O adam bir esir mi yoksa uzun zamandır ulaşılamayan ama artık eli kolu bağlanan baş düşman mı? Bir saniye sonrasında ne olacak acaba? Atın üzerindeki savaşçı kadın, yanında çaresizce duran adamın canını bağışlayacak mı, yoksa Tomris’in, oğlunun intikamını almak üzere imparatorun kafasını uçurup kan dolu kaba atarak onu “kana doyurması” gibi vahşi bir yöntem mi izleyecek?
Eğlence sektörü, belki bilerek belki de bilmeyerek insanların hayal güçlerini törpülüyor bana göre. Eskiden, oyunlardaki iki boyutlu kaplamalara bakıp acayip şeyler hayal ederdim ama son yıllarda çıkan oyunlar o kadar kapsamlı tasarlanır oldu ki pencereye baksam zaten evin içini görüyorum, çok uzakta görünen yerlere ulaşabiliyorum. Oyunlara ait dünyalardaki gizem ufak ufak sonlanıyor maalesef. Benzer durum sinema filmleri ve diziler için de geçerli. Yönetmen, sahnede neyi görmemizi istiyorsa orayı görebiliyoruz. Alternatif bir senaryo yok, adam, kadına farklı bir cevap verirse olayların seyrinin ne yönde ilerleyeceğine dair bir emare namevcut. Netflix’in yaptığı interaktif dizi, her ne kadar beğenilmiş olsa da oyunlarla haşır neşir olanlar için masaya yeni bir şey getirmiyordu; tabii tamamen öldürmeyeyim, yine de bir şeydir bu.
Neyse ki edebiyat, edebiyattan beslenen metal müzik albümleri ve bu albümlerin özeti niteliğindeki kapakları var da hâlen hayal gücümüzü uyanık tutabiliyoruz.

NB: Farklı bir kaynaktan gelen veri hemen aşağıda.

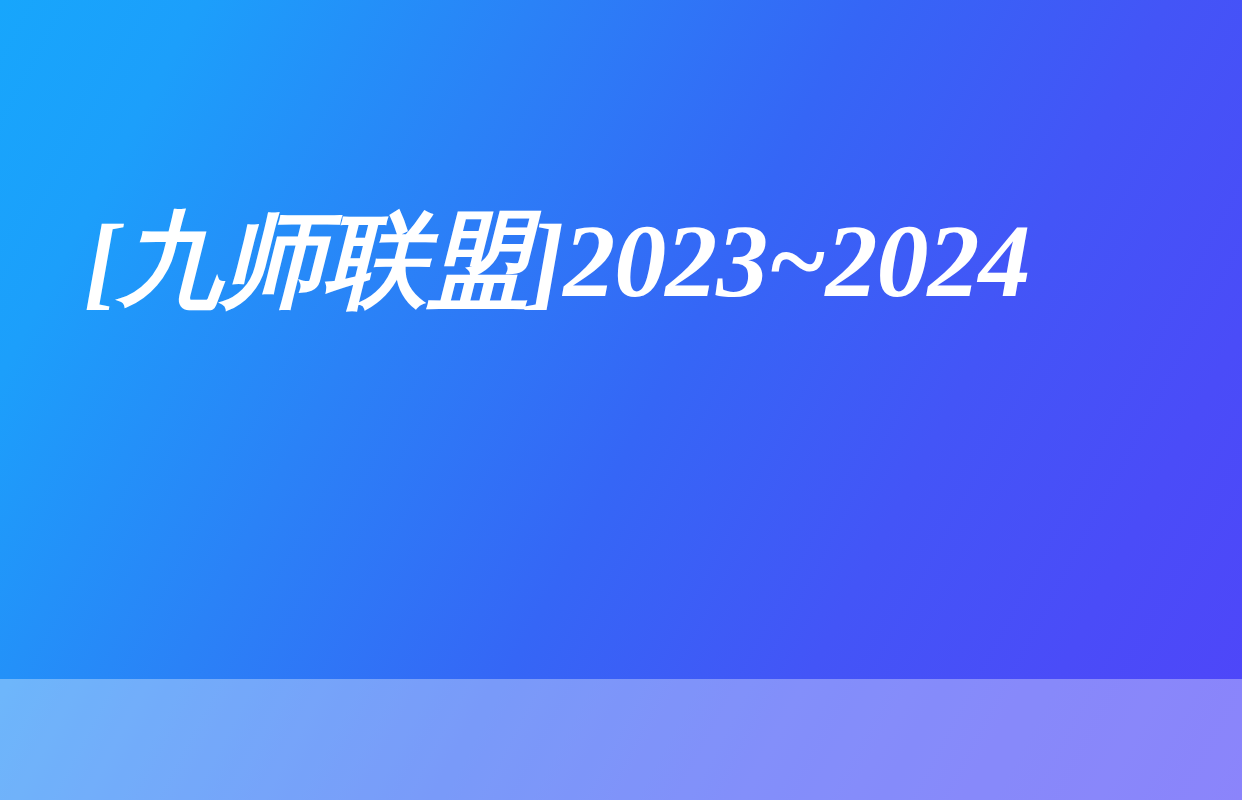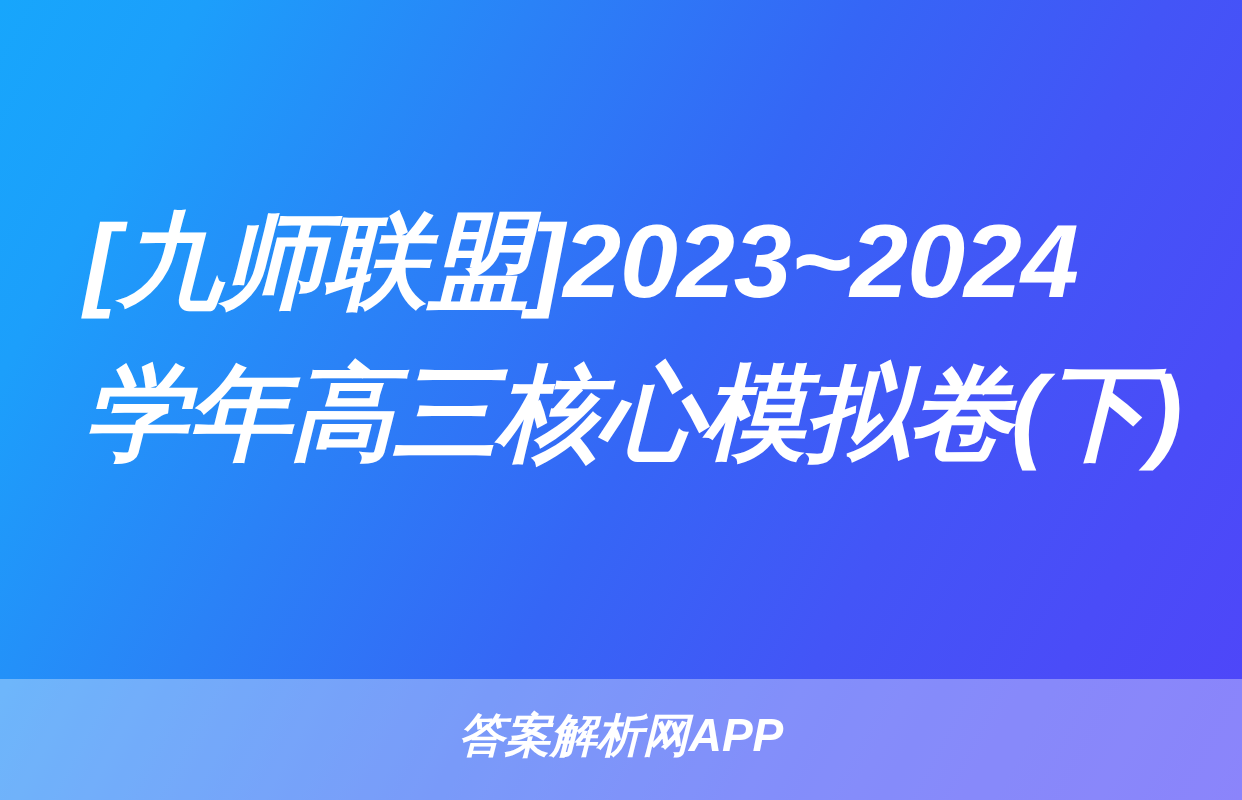--- a/index.html
+++ b/index.html
@@ -14,7 +14,7 @@
     width: 1242px;
     height: 800px;
     overflow: hidden;
-    font-family: Liberation Sans, sans-serif;
+    font-family: Liberation Serif, serif;
     
     background:
       linear-gradient(118deg,

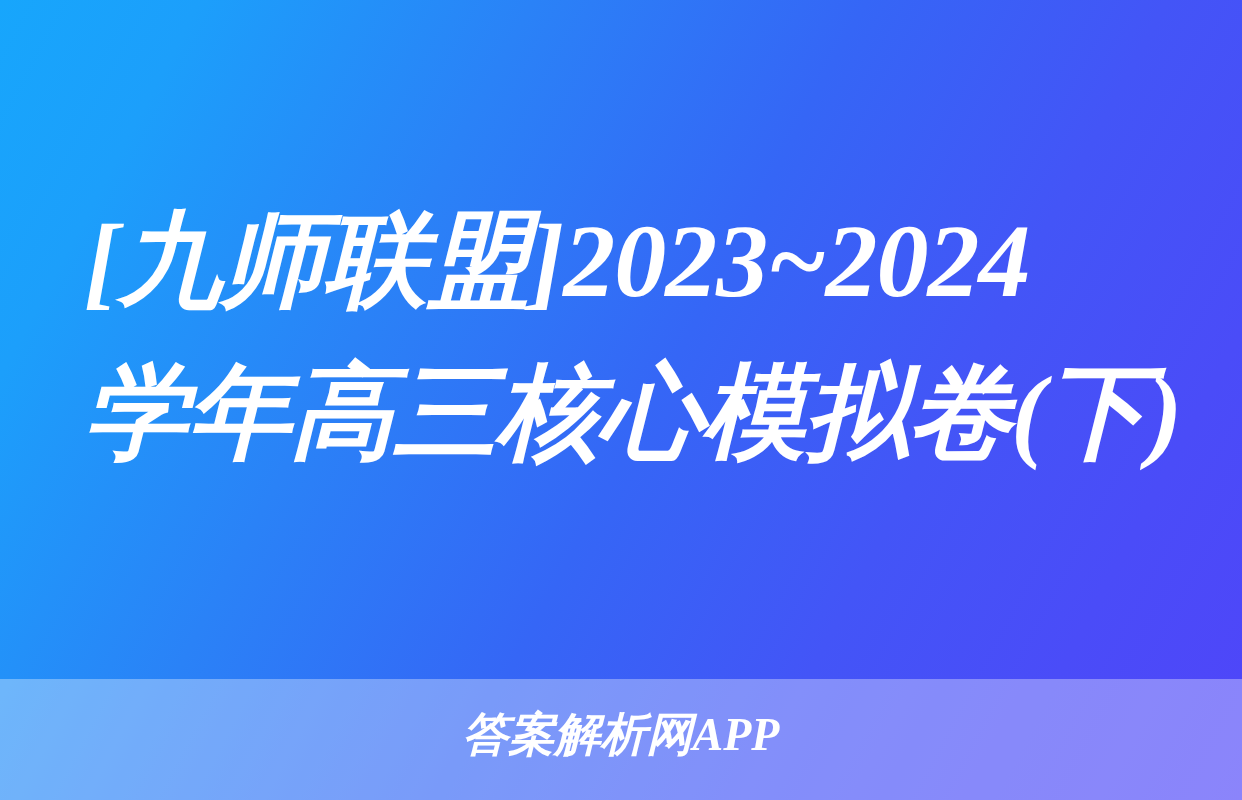--- a/index.html
+++ b/index.html
@@ -85,7 +85,6 @@
 
   <div id="title-block">
     <span class="tline">[九师联盟]2023~2024</span>
-    <span class="tline">学年高三核心模拟卷(下)</span>
   </div>
 
   <div id="footer-band"></div>

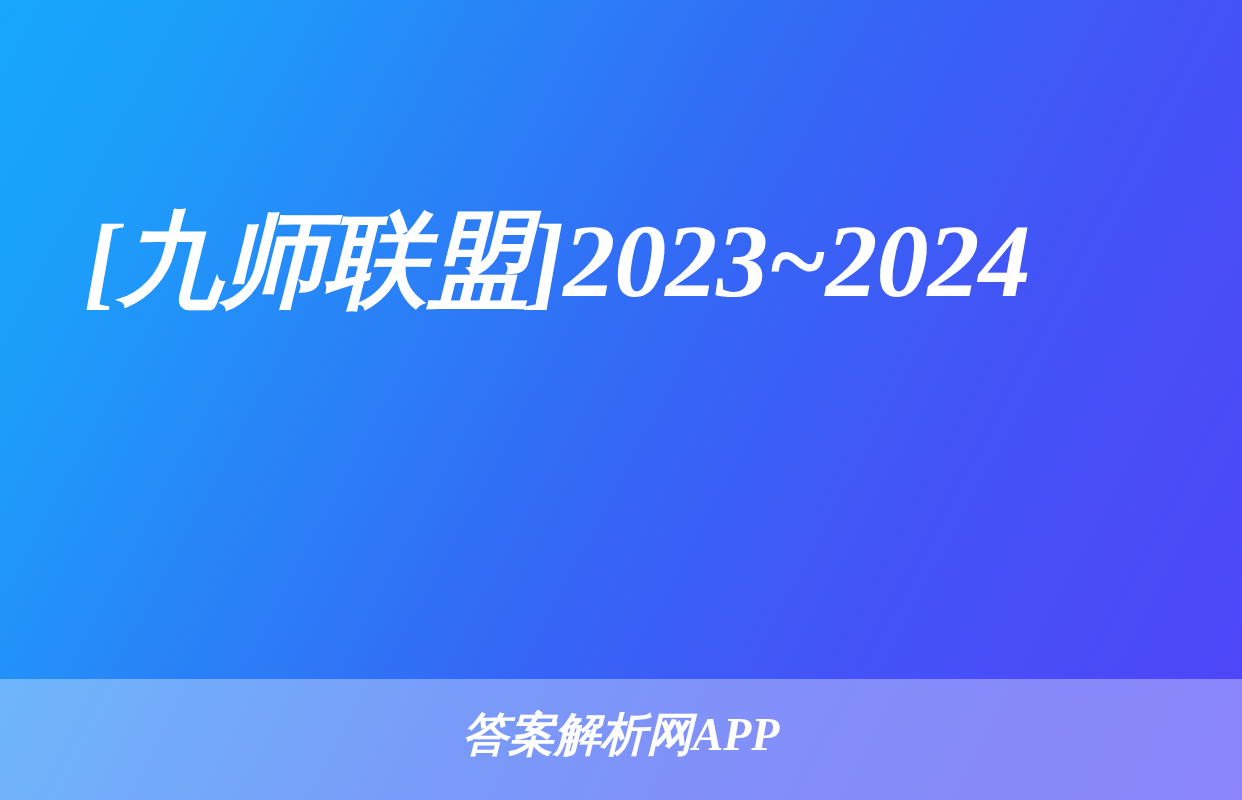--- a/index.html
+++ b/index.html
@@ -89,7 +89,6 @@
 
   <div id="footer-band"></div>
 
-  <div id="watermark">答案解析网APP</div>
 
 </div>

Girişte yazdıklarım, “Times of Obscene Evil and Wild Daring”in kapağını görmemle zihnimde uyanan soruların bir kısmıydı. Böyle bir kapağa sahip olan bir albümün kendisi de ilgi çekici olmalıydı, hakikaten de öyleymiş.
Şu aralar yeni çıkan albümüyle adından sıkça söz ettiren isimlerden biri Smoulder. Doom metal sularında gezinen, yer yer tempoyu arttırarak atmosferi özel kılan Kanadalı grup, hem perde önünde hem de perde arkasında tanıdık yüzlerden oluşuyor. Grubun vokali, BangerTV’den bildiğimiz ve kendine “traditional heavy metal junkie” diyen Sarah Ann (Kitteringham). Grubun diğer üyelerinin de önceki yıllarda başlatıp sürdürdükleri ya da rafa kalkan projeleri var. Perde arkasında ise Ahmet’in kaleme aldığı Sumerlands ve Eternal Champion insanı Arthur Rizk var ve mix/mastering işlerinden sorumlu. Rizk, projenin perde arkasında gibi dursa da albümün temasına ve liriklerine kadar işleyen “Rizk işi” özel yönler var. Dinlerken dikkatinizi çekebilecek “Warrior, of many forms! Fate calls the Eternal Champion!” ifadesi var “Ilian of Garathorm” parçasında. Dönüp liriklere baktığımda, Rizk’in grubunda olduğu gibi Michael Moorcock’ın “The Eternal Champion” serisinden izler gördüm.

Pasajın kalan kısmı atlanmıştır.